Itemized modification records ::
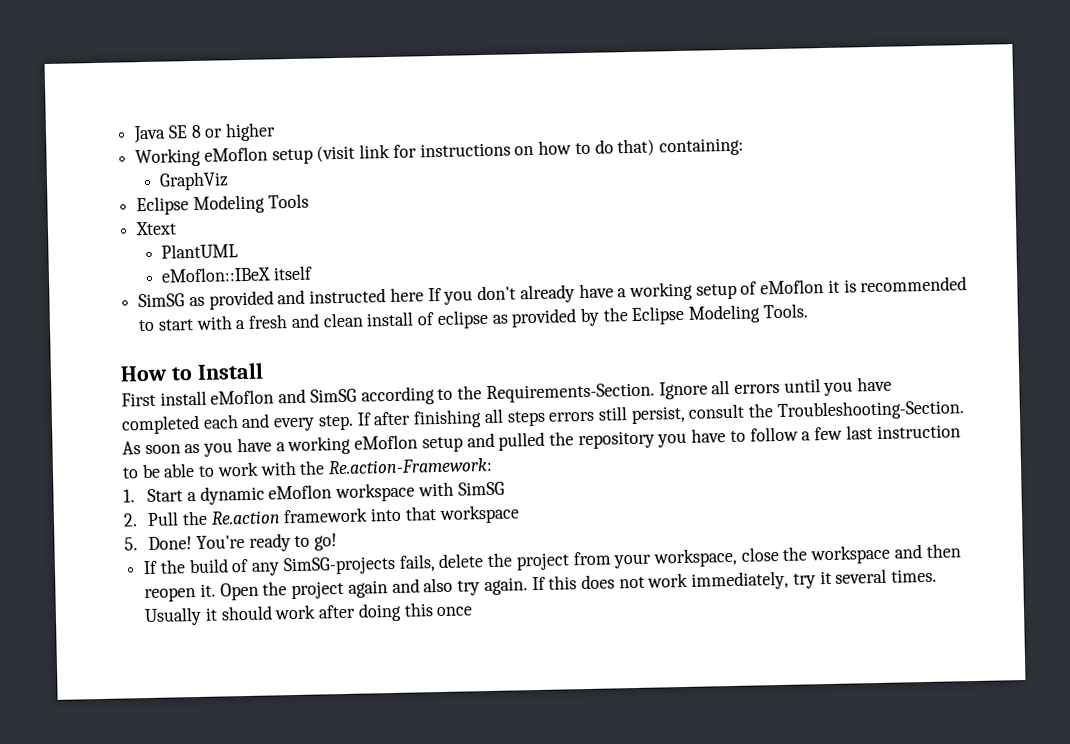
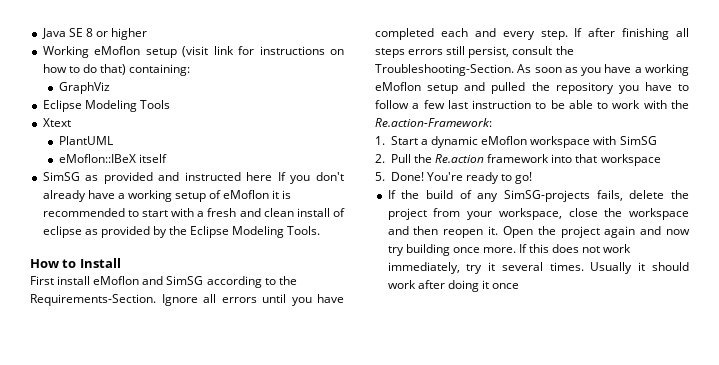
[423,577,528,596] also try again. -> [666,229,690,235] [387,244,516,256] now try building once more.
[403,602,434,617] this -> [481,280,489,289] it

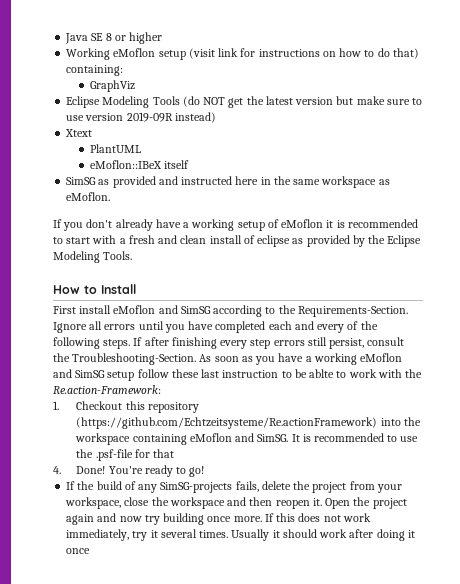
(170, 104) none -> [182,96,423,108] [66,112,216,123] (do NOT get the latest version but make sure to use version 2019-09R instead)
(273, 176) none -> [260,176,390,188] [66,192,111,201] in the same workspace as eMoflon. //
[540,30,568,40] step. -> [347,321,378,330] [53,337,131,349] of the following steps.
[676,28,689,37] [375,48,405,58] all steps -> [220,339,271,349] every step
[427,82,689,94] [375,100,445,109] setup and pulled the repository you have to follow a few -> [53,369,199,381] and SimSG setup follow these
[568,100,593,109] able -> [309,369,335,378] ablte
[390,136,657,148] [375,154,573,163] Start a dynamic eMoflon workspace with SimSG // 2. Pull the Re.action framework into -> [76,401,199,413] [76,417,421,429] [75,433,419,445] [76,449,150,461] Checkout this repository (https://github.com/Echtzeitsysteme/Re.actionFramework) into the workspace containing eMoflon and SimSG. It is recommended to use the .psf-file for
[600,154,661,166] [375,172,385,181] workspace // 5. -> [53,466,61,474] // 4.

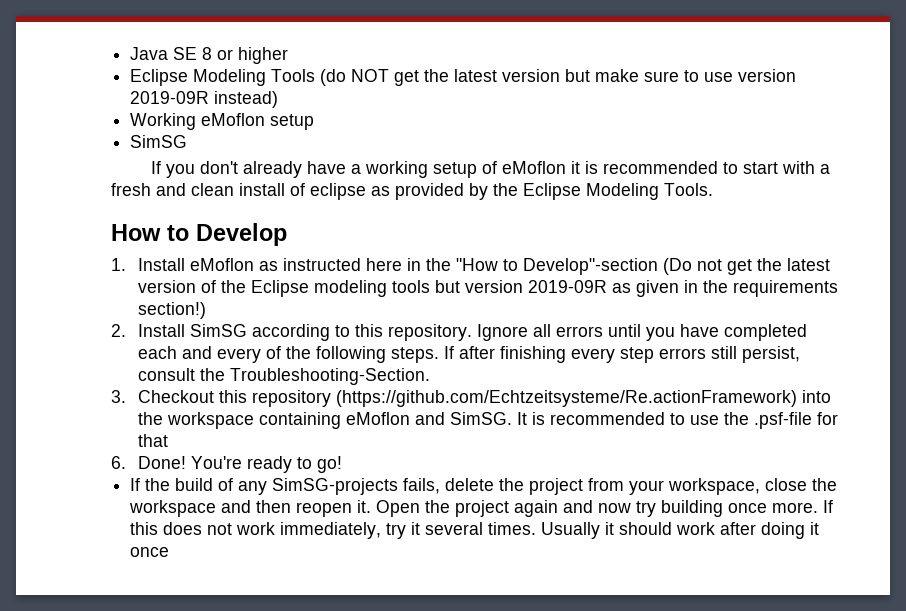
[66,48,419,60] [66,65,124,76] [89,80,135,92] // Working eMoflon setup (visit link for instructions on how to do that) containing: // GraphViz -> (289, 55) none
[65,129,93,137] [89,144,141,153] [89,160,189,169] [66,176,390,188] [66,192,111,201] Xtext // PlantUML // eMoflon::IBeX itself // SimSG as provided and instructed here in the same workspace as eMoflon. -> [130,113,315,130] [130,135,188,148] Working eMoflon setup // SimSG
[101,284,136,294] [53,305,178,314] Install // First install eMoflon and -> [196,223,287,246] [111,258,830,275] [137,280,838,297] [137,302,206,319] [111,324,185,337] Develop // 1. Install eMoflon as instructed here in the "How to Develop"-section (Do not get the latest version of the Eclipse modeling tools but version 2019-09R as given in the requirements section!) // 2. Install
[278,305,408,317] the Requirements-Section. -> [354,324,472,341] this repository.
[199,353,403,365] [53,369,423,381] [53,385,161,394] [53,401,59,410] As soon as you have a working eMoflon and SimSG setup follow these last instruction to be ablte to work with the Re.action-Framework: // 1. -> [111,390,126,403] // 3.
[53,466,61,474] 4. -> [111,456,126,469] 6.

YOUR GOAL ::
Find the lines in the records that include the string "same", and reply with how many there are, nothing more.

EXPECTED ANSWER ::
2